■ What needs to be done: All the lines below need retyping exactly, apart from the images.

■ Dataset records:
>>>>
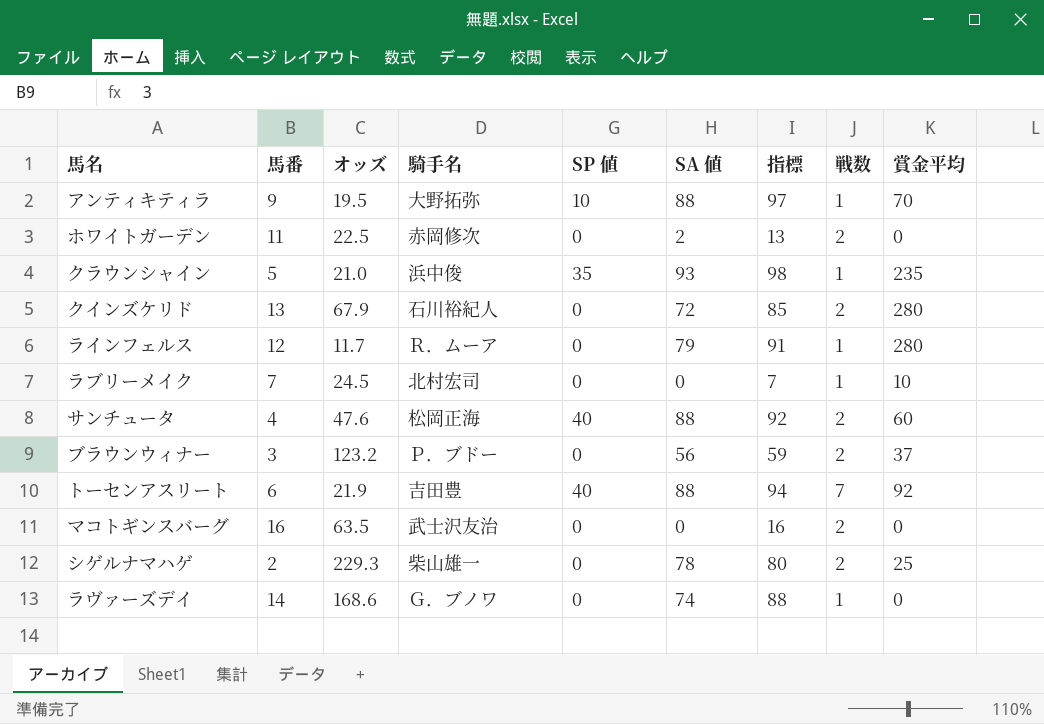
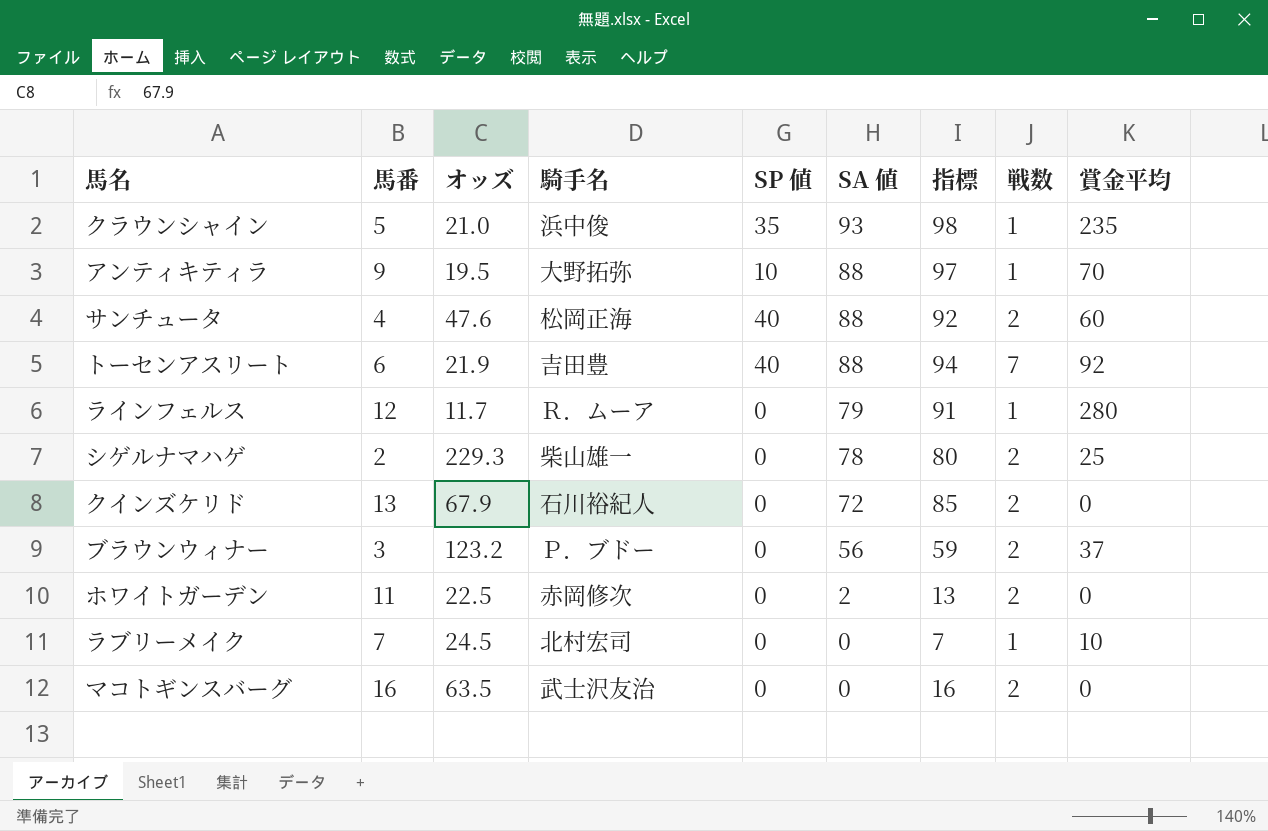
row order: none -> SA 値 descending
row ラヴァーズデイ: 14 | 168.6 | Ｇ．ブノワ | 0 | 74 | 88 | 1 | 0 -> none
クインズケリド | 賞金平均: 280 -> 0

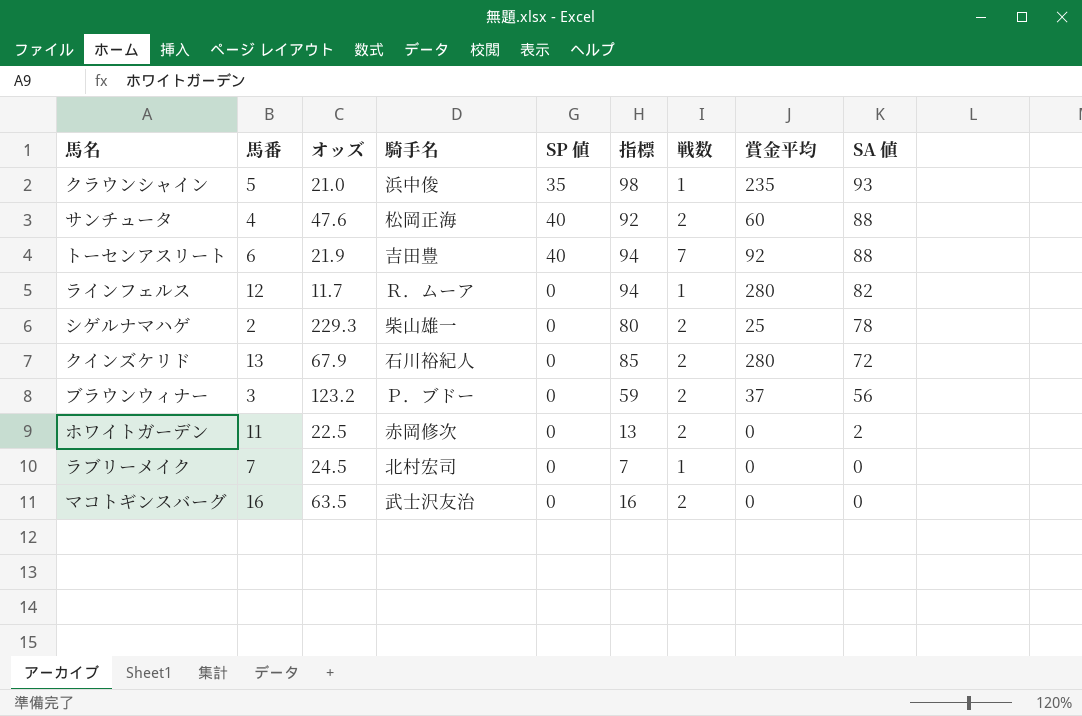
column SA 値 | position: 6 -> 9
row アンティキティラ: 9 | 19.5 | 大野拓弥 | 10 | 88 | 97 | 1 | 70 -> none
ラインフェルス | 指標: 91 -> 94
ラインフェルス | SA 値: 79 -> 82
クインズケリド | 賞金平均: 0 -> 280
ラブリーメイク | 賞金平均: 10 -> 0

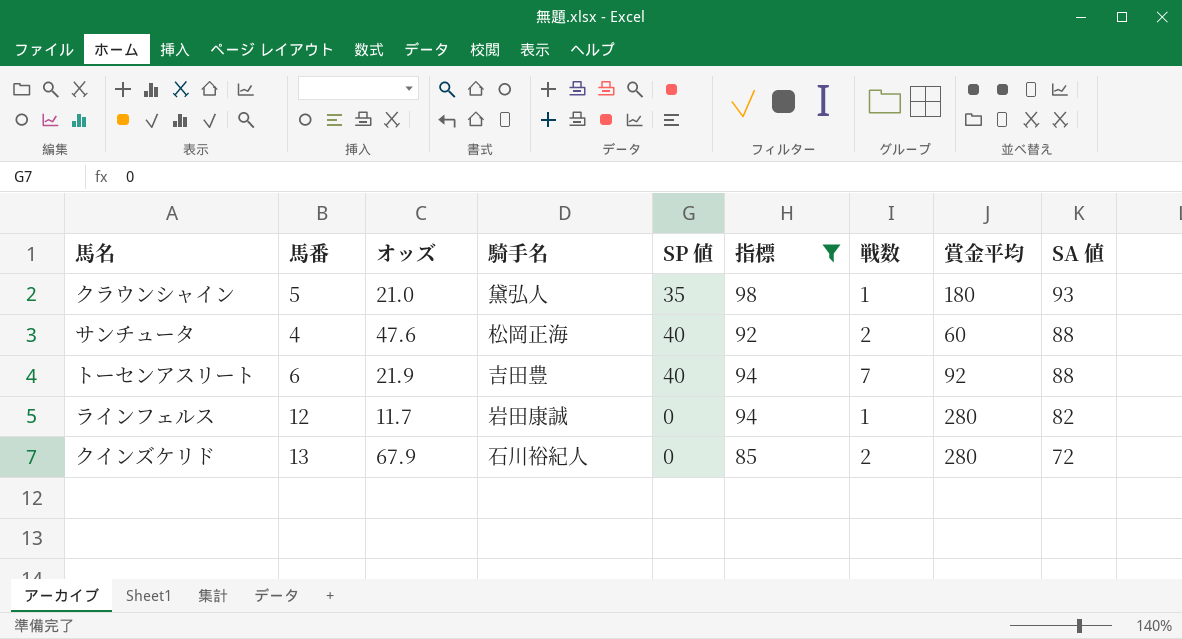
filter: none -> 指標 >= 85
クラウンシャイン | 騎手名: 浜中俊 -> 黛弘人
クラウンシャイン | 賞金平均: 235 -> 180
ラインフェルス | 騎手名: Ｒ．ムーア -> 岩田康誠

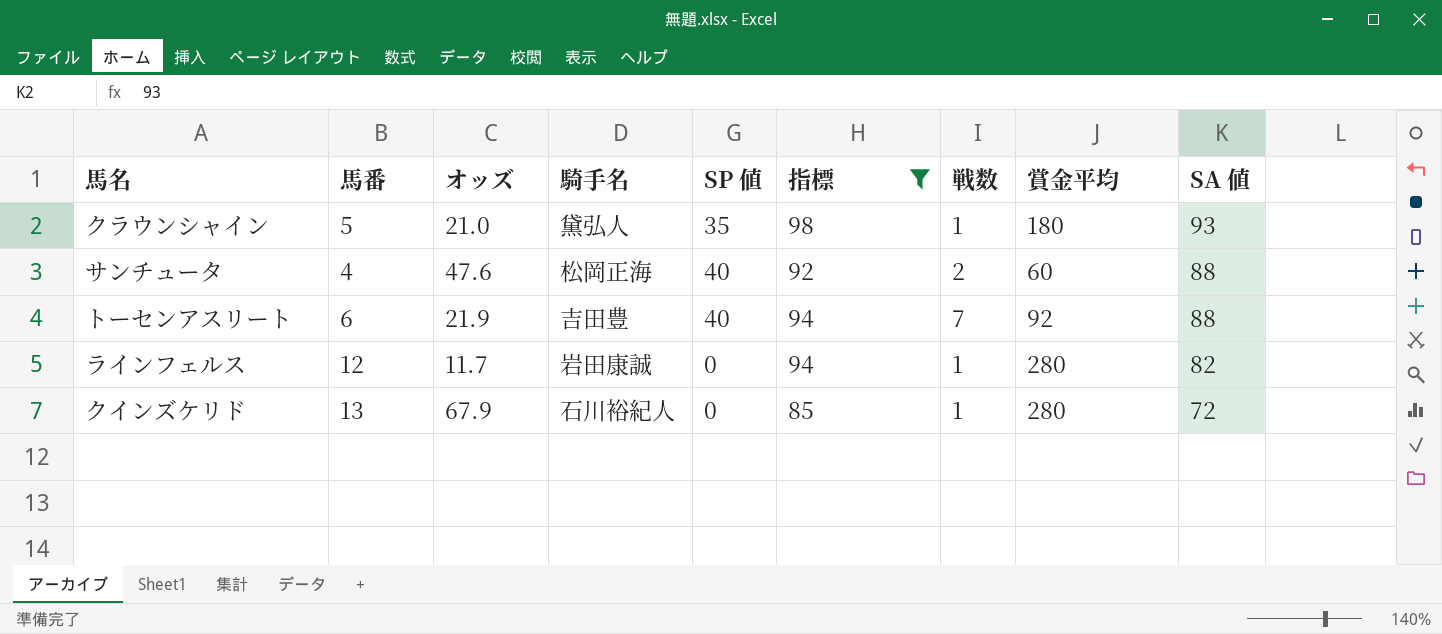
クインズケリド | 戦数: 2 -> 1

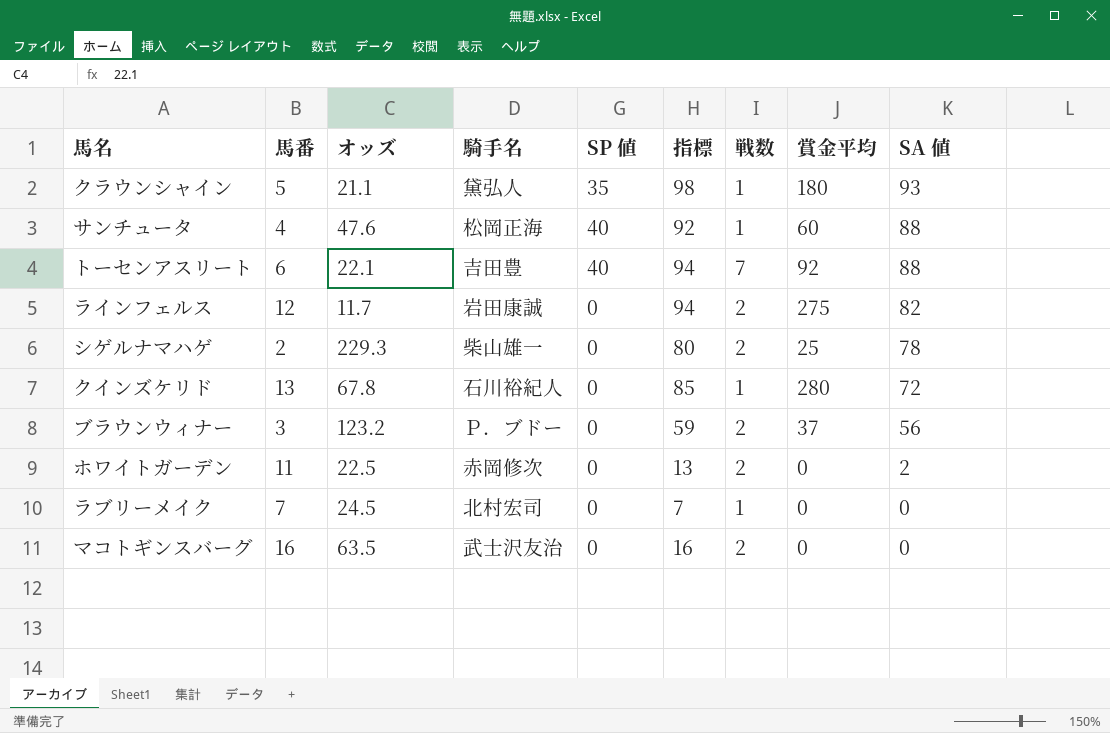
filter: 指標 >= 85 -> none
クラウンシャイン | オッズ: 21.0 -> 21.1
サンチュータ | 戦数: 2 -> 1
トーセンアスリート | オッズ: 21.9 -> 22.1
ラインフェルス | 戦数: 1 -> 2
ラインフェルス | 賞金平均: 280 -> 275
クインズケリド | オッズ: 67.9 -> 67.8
<<<<
■ Written response:
row order: none -> SA 値 descending
row ラヴァーズデイ: 14 | 168.6 | Ｇ．ブノワ | 0 | 74 | 88 | 1 | 0 -> none
クインズケリド | 賞金平均: 280 -> 0

column SA 値 | position: 6 -> 9
row アンティキティラ: 9 | 19.5 | 大野拓弥 | 10 | 88 | 97 | 1 | 70 -> none
ラインフェルス | 指標: 91 -> 94
ラインフェルス | SA 値: 79 -> 82
クインズケリド | 賞金平均: 0 -> 280
ラブリーメイク | 賞金平均: 10 -> 0

filter: none -> 指標 >= 85
クラウンシャイン | 騎手名: 浜中俊 -> 黛弘人
クラウンシャイン | 賞金平均: 235 -> 180
ラインフェルス | 騎手名: Ｒ．ムーア -> 岩田康誠

クインズケリド | 戦数: 2 -> 1

filter: 指標 >= 85 -> none
クラウンシャイン | オッズ: 21.0 -> 21.1
サンチュータ | 戦数: 2 -> 1
トーセンアスリート | オッズ: 21.9 -> 22.1
ラインフェルス | 戦数: 1 -> 2
ラインフェルス | 賞金平均: 280 -> 275
クインズケリド | オッズ: 67.9 -> 67.8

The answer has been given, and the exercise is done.